Your answer must match the records word for word and contain no pictures.

## Data under study
++++++++
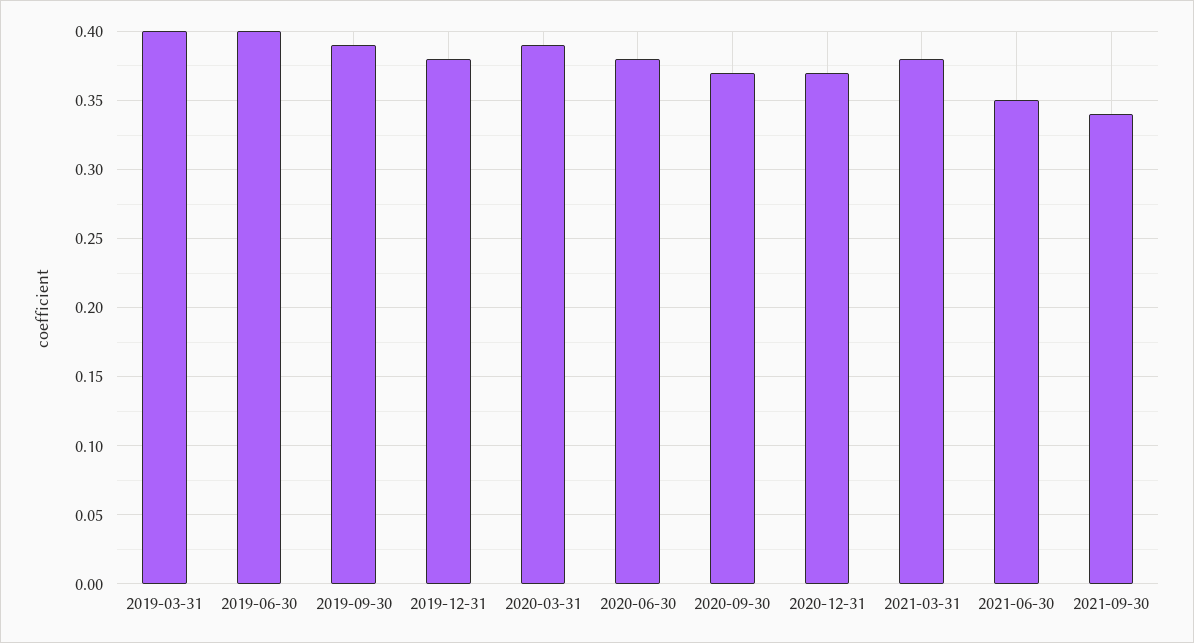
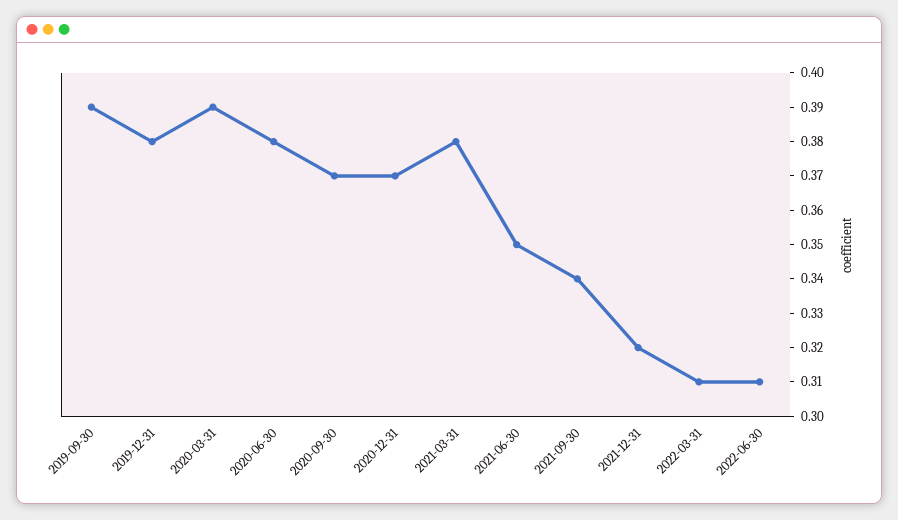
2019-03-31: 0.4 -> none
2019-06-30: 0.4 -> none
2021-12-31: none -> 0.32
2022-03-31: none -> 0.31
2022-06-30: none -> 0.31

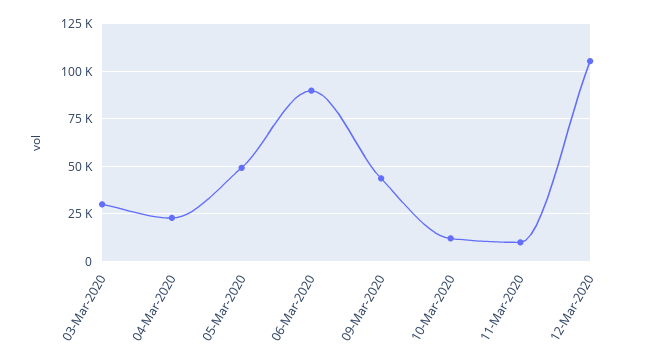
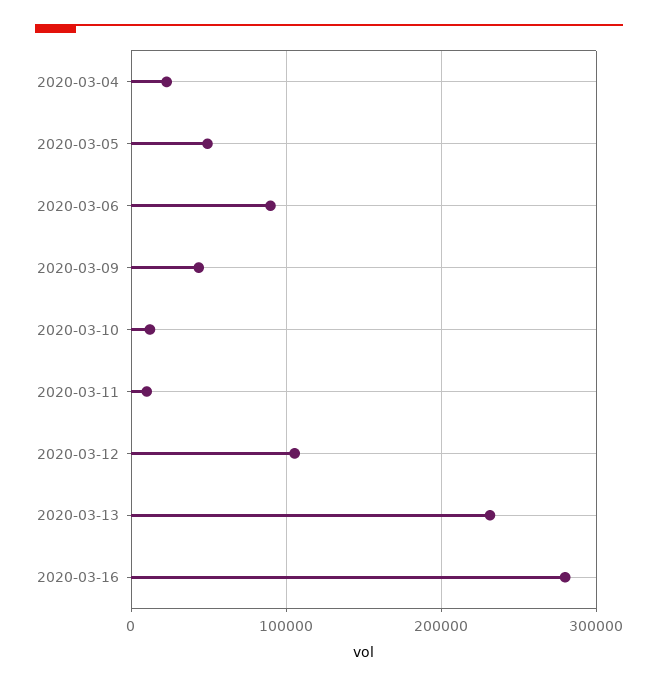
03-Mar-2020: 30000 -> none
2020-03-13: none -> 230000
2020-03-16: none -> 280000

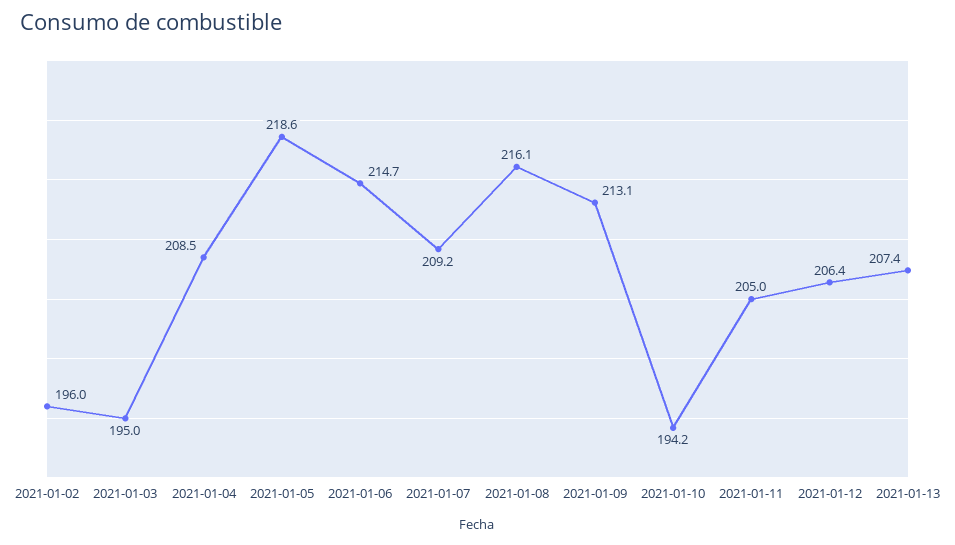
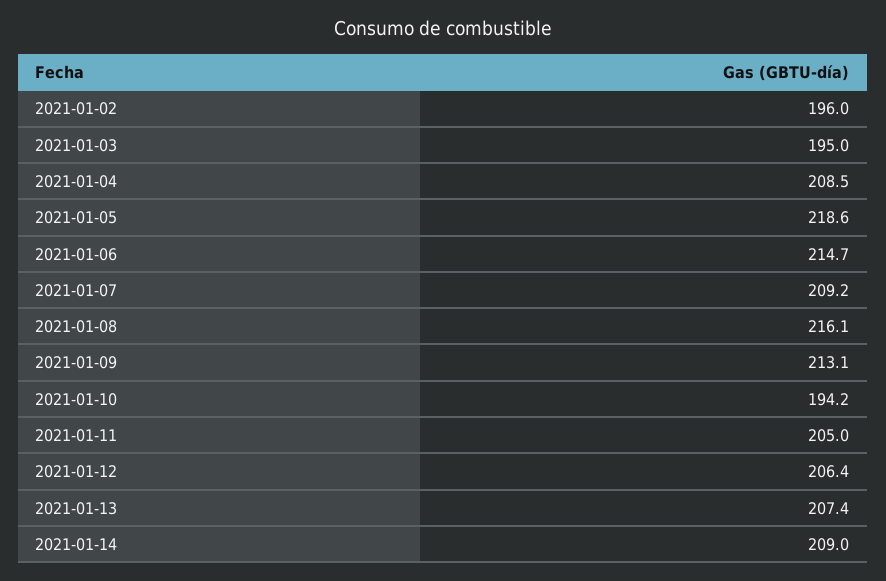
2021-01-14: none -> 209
++++++++
## Reply
2019-03-31: 0.4 -> none
2019-06-30: 0.4 -> none
2021-12-31: none -> 0.32
2022-03-31: none -> 0.31
2022-06-30: none -> 0.31

03-Mar-2020: 30000 -> none
2020-03-13: none -> 230000
2020-03-16: none -> 280000

2021-01-14: none -> 209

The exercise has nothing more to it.